Обсуждение: Re: Remove no-op PlaceHolderVars

Поиск
Список
Период
Сортировка

Re: Remove no-op PlaceHolderVars

От
Tom Lane
Дата:
Richard Guo <guofenglinux@gmail.com> writes:
> Attached is a WIP patch that marks PHVs that need to be kept because
> they are serving to isolate subexpressions, and removes all other PHVs
> in remove_nulling_relids_mutator if their phnullingrels bits become
> empty.  One problem with it is that a PHV's contained expression may
> not have been fully preprocessed.

Yeah.  I've been mulling over how we could do this, and the real
problem is that the expression containing the PHV *has* been fully
preprocessed by the time we get to outer join strength reduction
(cf. file header comment in prepjointree.c).  Simply dropping the PHV
can break various invariants that expression preprocessing is supposed
to establish, such as "no RelabelType directly above another" or "no
AND clause directly above another".  I haven't thought of a reliable
way to fix that short of re-running eval_const_expressions afterwards,
which seems like a mighty expensive answer.  We could try to make
remove_nulling_relids_mutator preserve all these invariants, but
keeping it in sync with what eval_const_expressions does seems like
a maintenance nightmare.

> The other problem with this is that it breaks 17 test cases.

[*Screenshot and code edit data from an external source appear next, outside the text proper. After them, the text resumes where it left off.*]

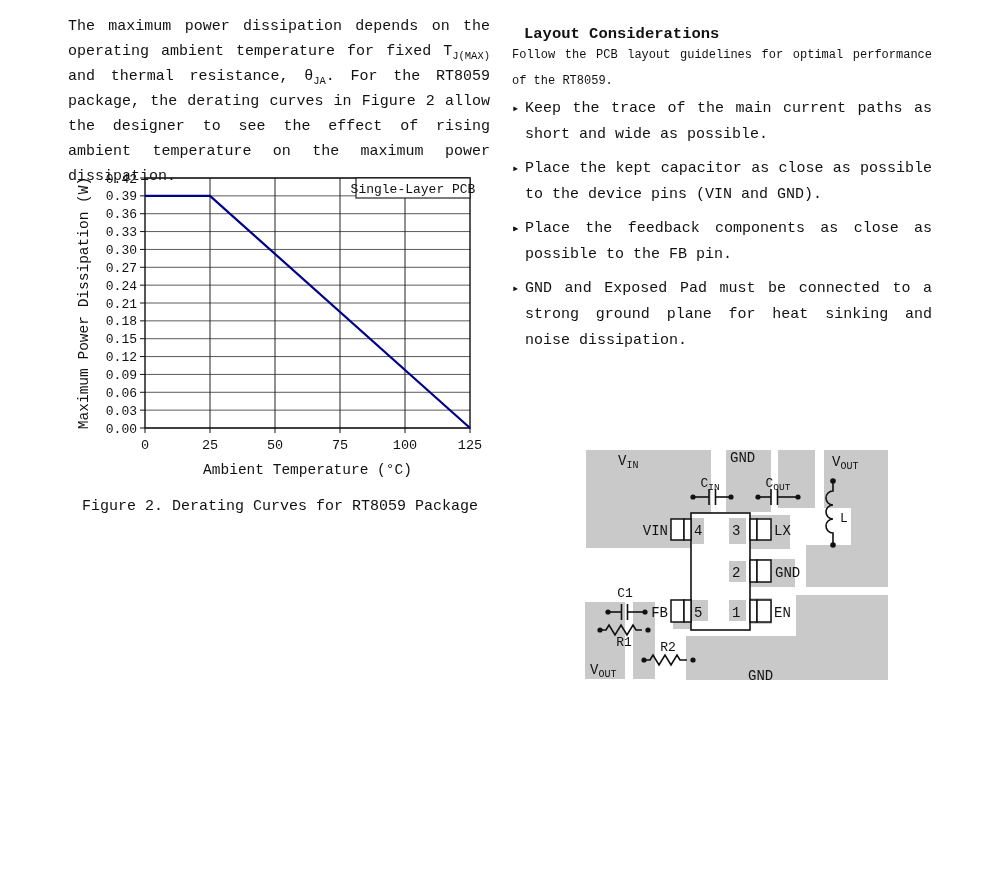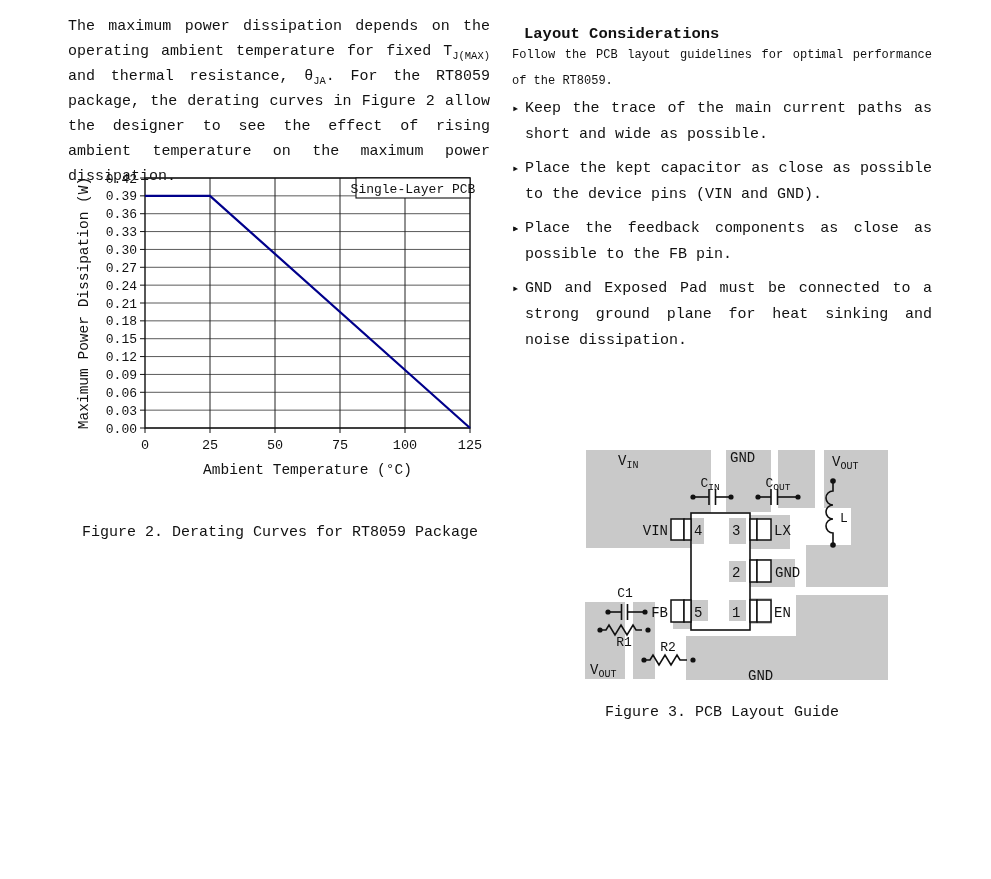--- a/index.html
+++ b/index.html
@@ -9,7 +9,7 @@
         text-align:justify;margin:0;}
   .para sub{font-size:10.5px;line-height:0;}
   .caption{position:absolute;font-size:15px;text-align:center;}
-  .cap2{left:68px;top:524px;width:424px;}
+  .cap2{left:68px;top:498px;width:424px;}
   .cap3{left:512px;top:704px;width:420px;}
   .chart-wrap{position:absolute;left:72px;top:168px;}
   .heading{position:absolute;left:512px;top:13px;width:420px;font-size:15.5px;font-weight:bold;margin:12px;}

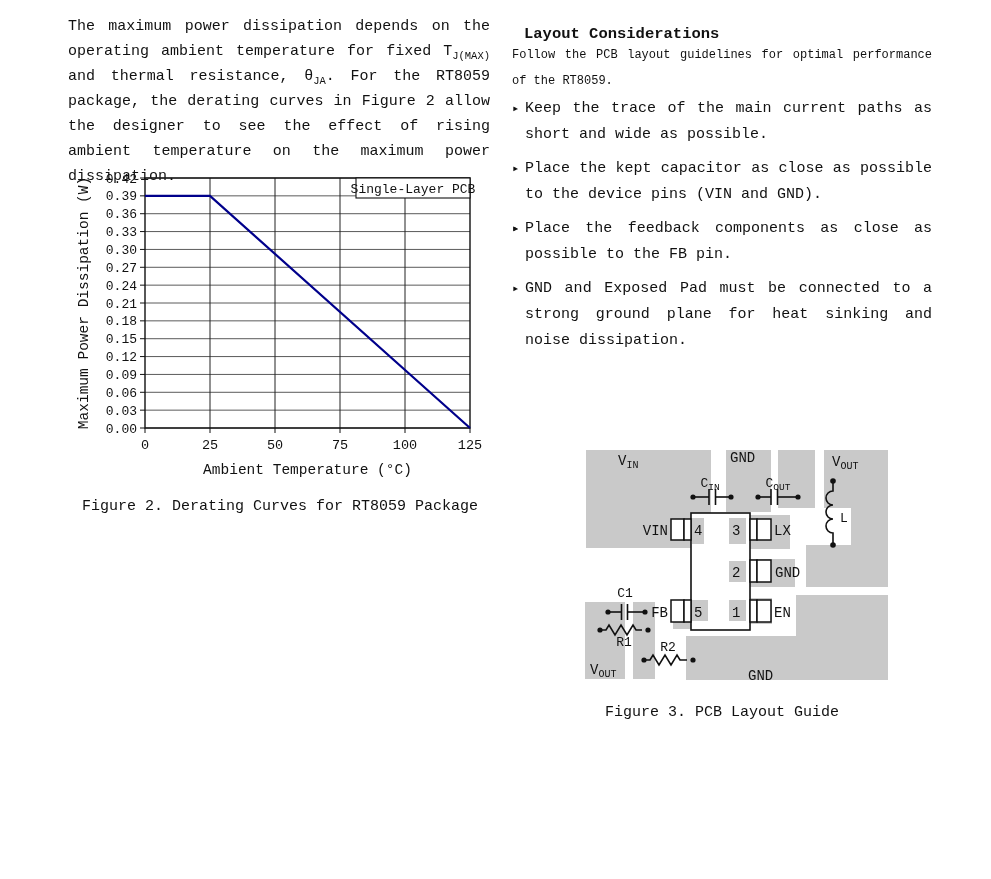--- a/index.html
+++ b/index.html
@@ -245,7 +245,6 @@
     </svg>
   </div>
 
-  <div class="caption cap3">Figure 3. PCB Layout Guide</div>
 </div>
 
 </body></html>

I've not looked into that, but yeah, it would need some tedious
analysis to verify whether the changes are OK.

> Before delving into these two problems, I'd like to know whether this
> optimization is worthwhile, and whether I'm going in the right
> direction.

I believe this is an area worth working on.  I've been wondering
whether it'd be better to handle the expression-identity problems by
introducing an "expression wrapper" node type that is distinct from
PHV and has the sole purpose of demarcating a subexpression we don't
want to be folded into its parent.  I think that doesn't really move
the football in terms of fixing the problems mentioned above, but
perhaps it's conceptually cleaner than adding a bool field to PHV.

Another thought is that grouping sets provide one of the big reasons
why we need an "expression wrapper" or equivalent functionality.
So maybe we should try to move forward on your other patch to change
the representation of those before we spend too much effort here.

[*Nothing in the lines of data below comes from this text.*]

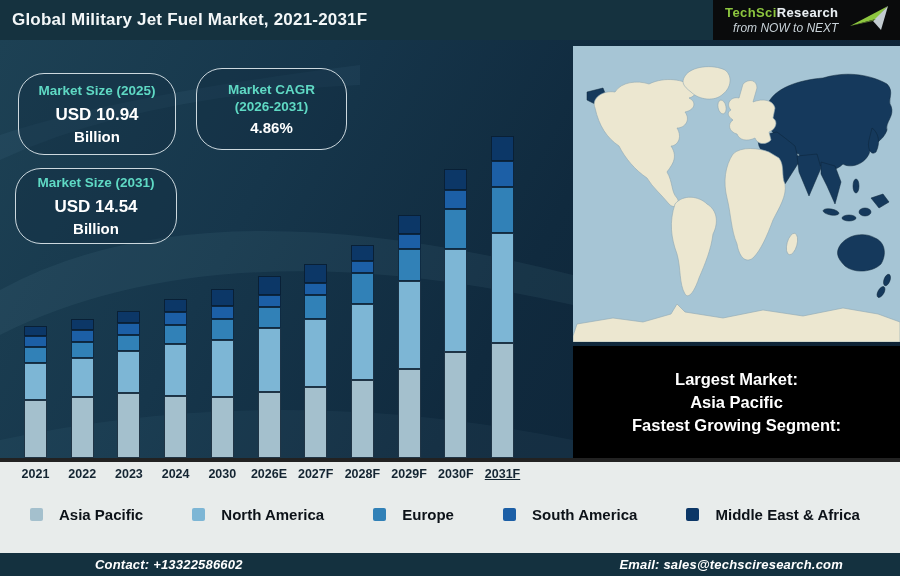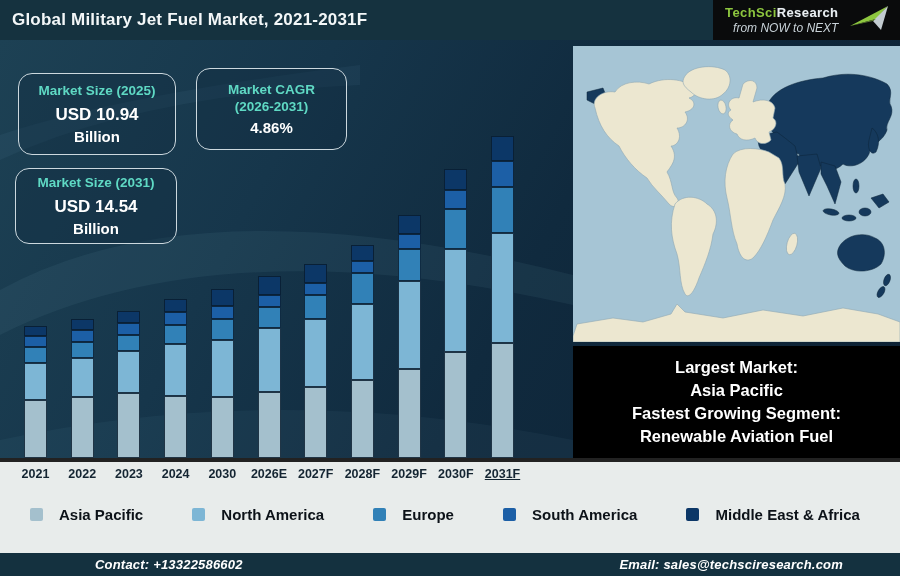--- a/index.html
+++ b/index.html
@@ -24,7 +24,7 @@
   .swoosh{position:absolute;inset:0;}
 
   
-  .stat-box{position:absolute;border:1.5px solid #ccd8de;border-radius:14px;
+  .stat-box{position:absolute;border:1.5px solid #ccd8de;border-radius:26px;
             background:rgba(18,44,62,.35);display:flex;flex-direction:column;
             align-items:center;justify-content:center;text-align:left;box-sizing:border-box;}
   .stat-box-1{left:18px;top:33px;width:158px;height:82px;}

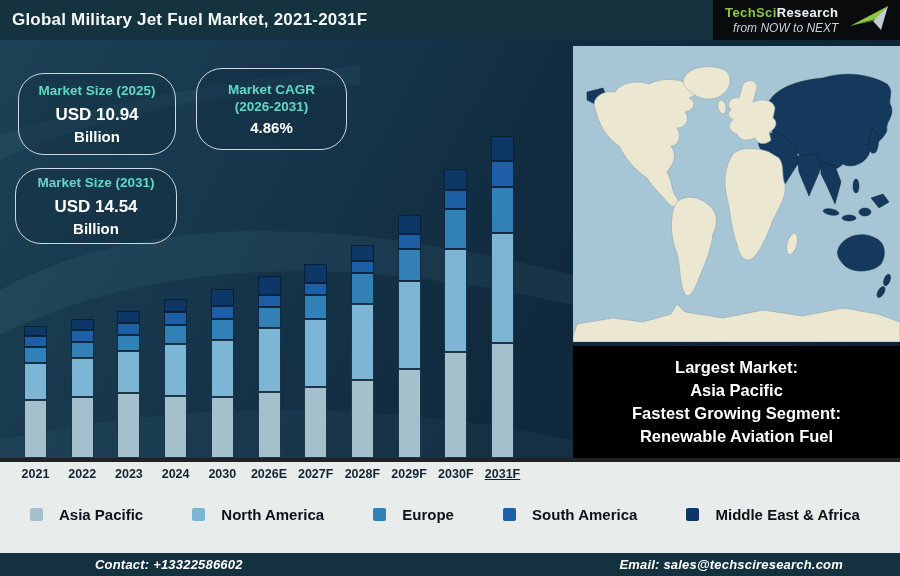--- a/index.html
+++ b/index.html
@@ -233,7 +233,6 @@
         <div class="info-line">Largest Market:</div>
         <div class="info-line">Asia Pacific</div>
         <div class="info-line">Fastest Growing Segment:</div>
-        <div class="info-line">Renewable Aviation Fuel</div>
       </div>
     </div>
   </div>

            regards, tom lane



Re: Remove no-op PlaceHolderVars

От
Richard Guo
Дата:
On Tue, Sep 3, 2024 at 11:31 AM Tom Lane <tgl@sss.pgh.pa.us> wrote:
> Yeah.  I've been mulling over how we could do this, and the real
> problem is that the expression containing the PHV *has* been fully
> preprocessed by the time we get to outer join strength reduction
> (cf. file header comment in prepjointree.c).  Simply dropping the PHV
> can break various invariants that expression preprocessing is supposed
> to establish, such as "no RelabelType directly above another" or "no
> AND clause directly above another".

Yeah, this is what the problem is.

> I haven't thought of a reliable
> way to fix that short of re-running eval_const_expressions afterwards,
> which seems like a mighty expensive answer.

This seems likely to result in a lot of duplicate work.

> We could try to make
> remove_nulling_relids_mutator preserve all these invariants, but
> keeping it in sync with what eval_const_expressions does seems like
> a maintenance nightmare.

Yeah, and it seems that we also need to know the EXPRKIND code for the
expression containing the to-be-dropped PHV in remove_nulling_relids
to know how we should preserve all these invariants, which seems to
require a lot of code changes.

Looking at the routines run in preprocess_expression, most of them
recurse into PlaceHolderVars and preprocess the contained expressions.
The two exceptions are canonicalize_qual and make_ands_implicit.  I
wonder if we can modify them to also recurse into PlaceHolderVars.
Will this resolve our problem here?

> I believe this is an area worth working on.  I've been wondering
> whether it'd be better to handle the expression-identity problems by
> introducing an "expression wrapper" node type that is distinct from
> PHV and has the sole purpose of demarcating a subexpression we don't
> want to be folded into its parent.  I think that doesn't really move
> the football in terms of fixing the problems mentioned above, but
> perhaps it's conceptually cleaner than adding a bool field to PHV.
>
> Another thought is that grouping sets provide one of the big reasons
> why we need an "expression wrapper" or equivalent functionality.
> So maybe we should try to move forward on your other patch to change
> the representation of those before we spend too much effort here.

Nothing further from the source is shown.